I have a long commute. Every weekday I walk out the door at a time I’d rather be sleeping and walk in the door at a time I’d rather be wiping down the counters and putting the leftovers in the fridge. A usual day involves four buses and a park and ride. Some mornings, though, if I’m running late or want to pick up milk or bread between work and home, I will skip the first bus and drive to the parking lot. It feels a little decadent to waste that gas, a little indulgent to live ever-so-slightly more on my own schedule rather than a bus driver’s. On those days, after work, I get off the bus and walk out to the middle of the dusty parking lot which is not much more than a large, flat rectangle of dirt with streetlamps. Something about that, this summer, has seemed familiar and comforting. I would pause next to row E or F, take my earbuds out, and listen to the muffled traffic on the distant highway and think, what is it? What does this feel like?
My park and ride is part of a development that used to be an airport. The city is expanding and growing around it, and the airport grounds themselves are being filled in with new construction—houses and apartments, shops and parks, sidewalks next to young fast-growing trees. My parking lot is not far from the air traffic control tower that still stands. On one side a prairie dog town and a one-story heap of dirt serve as a buffer between me and the back of a Wal-Mart. On another, thigh-high grasses and yellow wildflowers hide rabbits who sometimes come out and explore under cars.
One day it finally struck me, as I watched a train in the distance and was hit with the hot wind that comes across wide open spaces in the summertime: this feels like Oklahoma. Specifically, it feels like the field behind my grandparents’ trailer home on the edge of their small town. My brothers and I would cross that stretch of land and climb the wooden fence, where we’d sit, watching the cars a few miles away on the highway out of town. We were within sight of the porch, but not within its hearing.
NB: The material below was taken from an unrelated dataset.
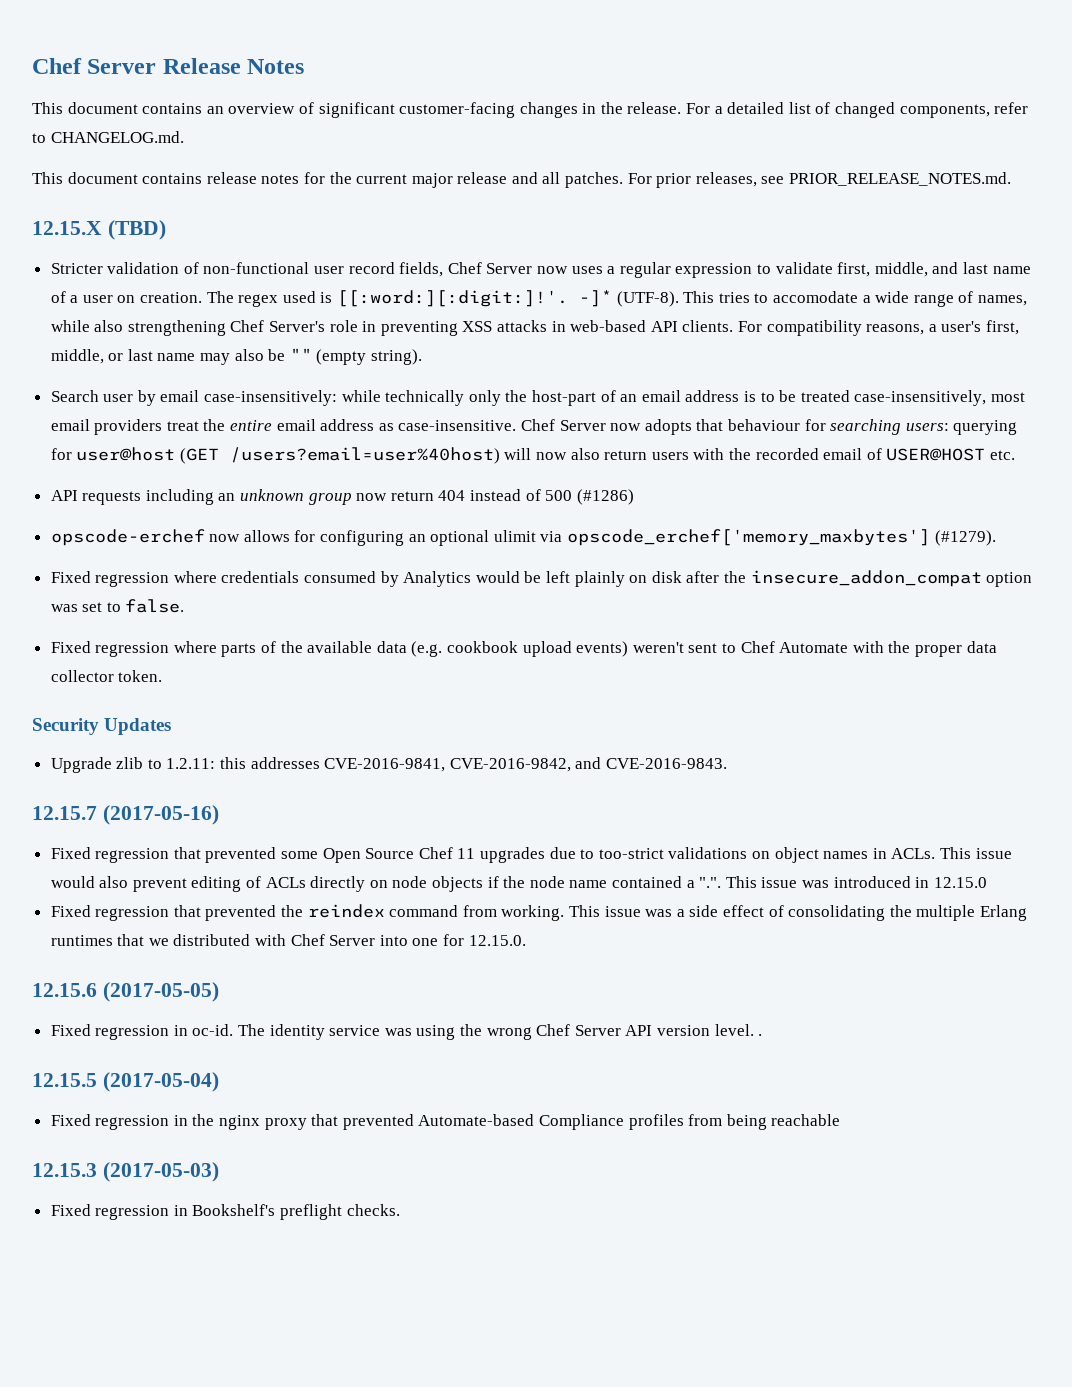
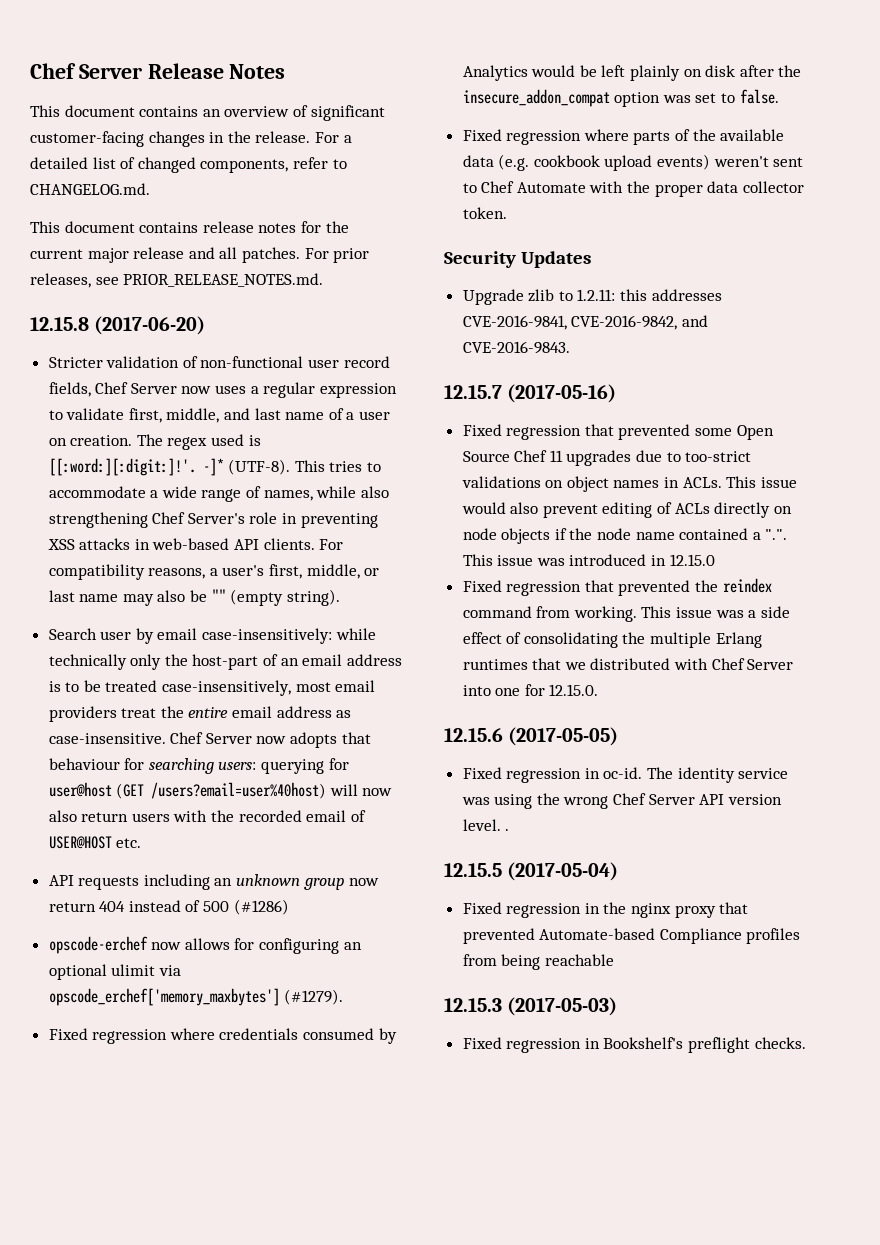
[32,220,166,240] 12.15.X (TBD) -> [30,316,206,335] 12.15.8 (2017-06-20)
[772,291,858,303] accomodate -> [48,486,146,498] accommodate

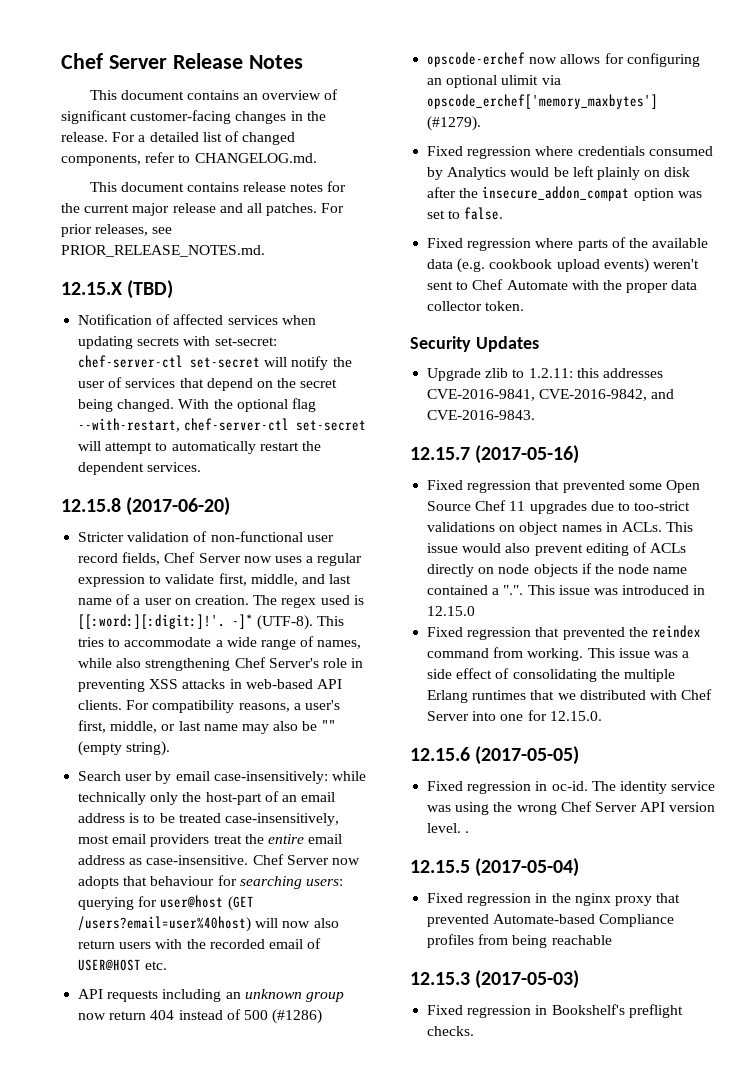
(324, 280) none -> [61,280,174,299] [78,314,316,325] [78,336,277,349] [78,355,352,370] [78,377,338,391] [78,398,316,412] [78,418,367,432] [78,441,321,454] [78,462,202,475] // 12.15.X (TBD) // Notification of affected services when updating secrets with set-secret: chef-server-ctl set-secret will notify the user of services that depend on the secret being changed. With the optional flag --with-restart, chef-server-ctl set-secret will attempt to automatically restart the dependent services.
If one was on the fence with her back to the trailer park, her brothers behind her riding bikes on the wheelchair ramp, one might as well have been alone. If one sat just right, not angled towards the traffic, but looking over the prairie instead, one might as well have been Laura Ingalls taking a break from her chores.
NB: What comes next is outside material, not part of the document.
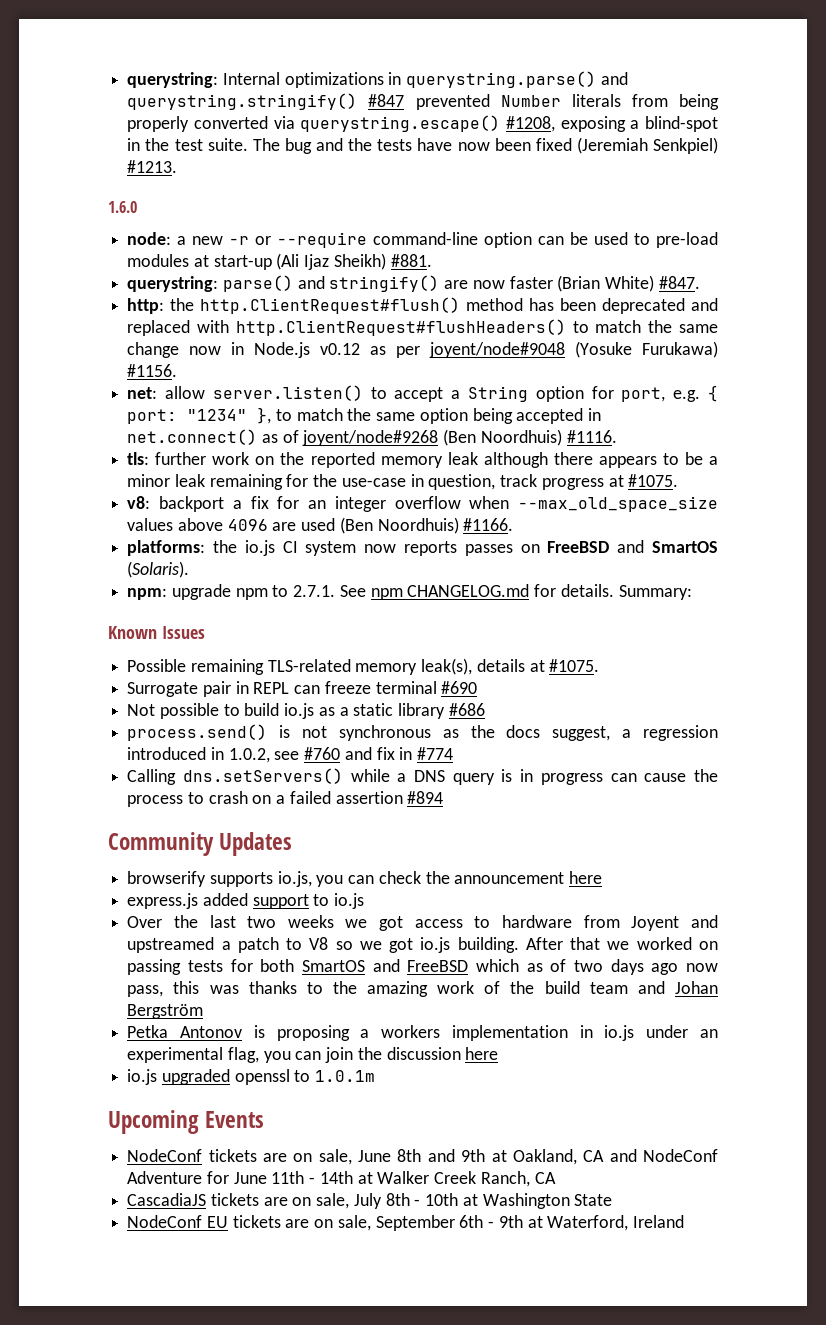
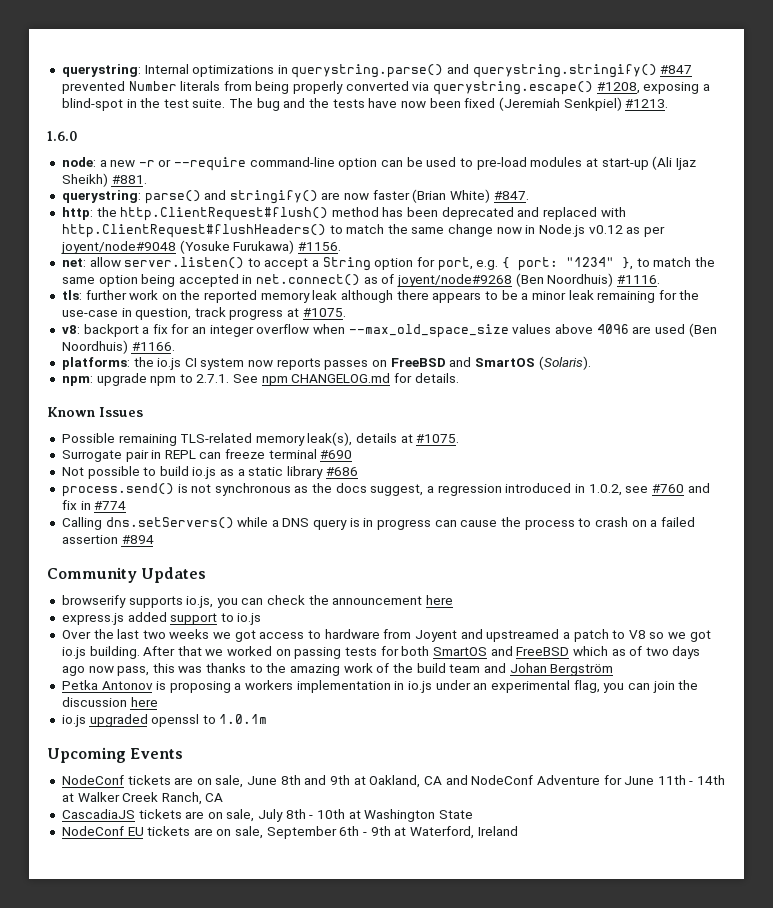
[618,585,692,600] Summary: -> (459, 378) none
There’s a bit of that pleasant aloneness at the park and ride sometimes. In the mornings it is busy, but in the evenings my first bus is late more than it’s on time. If the timing is just right wrong right, I miss the second bus by thirty seconds and have to wait fourteen minutes and thirty seconds for the next. Everyone else gets on a bus or in a car and leaves at once, and then there’s just me on a bench with an iphone.
The weather shifted a couple of weeks ago, suddenly dropping twenty or thirty degrees, right about the time school started. My first morning bus is now full of sleepy high schoolers, and my second morning bus is full of sleepy college students. Sometimes I have to share my seat.
The light is changing too—quickly, it seems, after a summer of long, hot weeks. The sun is closing in on me from both ends of the day. The construction is closing in on the parking lot, as well. In the few days it took me to put this post together, one of the bordering fields went from sea of native vegetation to bulldozed and leveled, packed dirt. I’ve been worrying about the prairie critters and wondering what the place will be like next summer.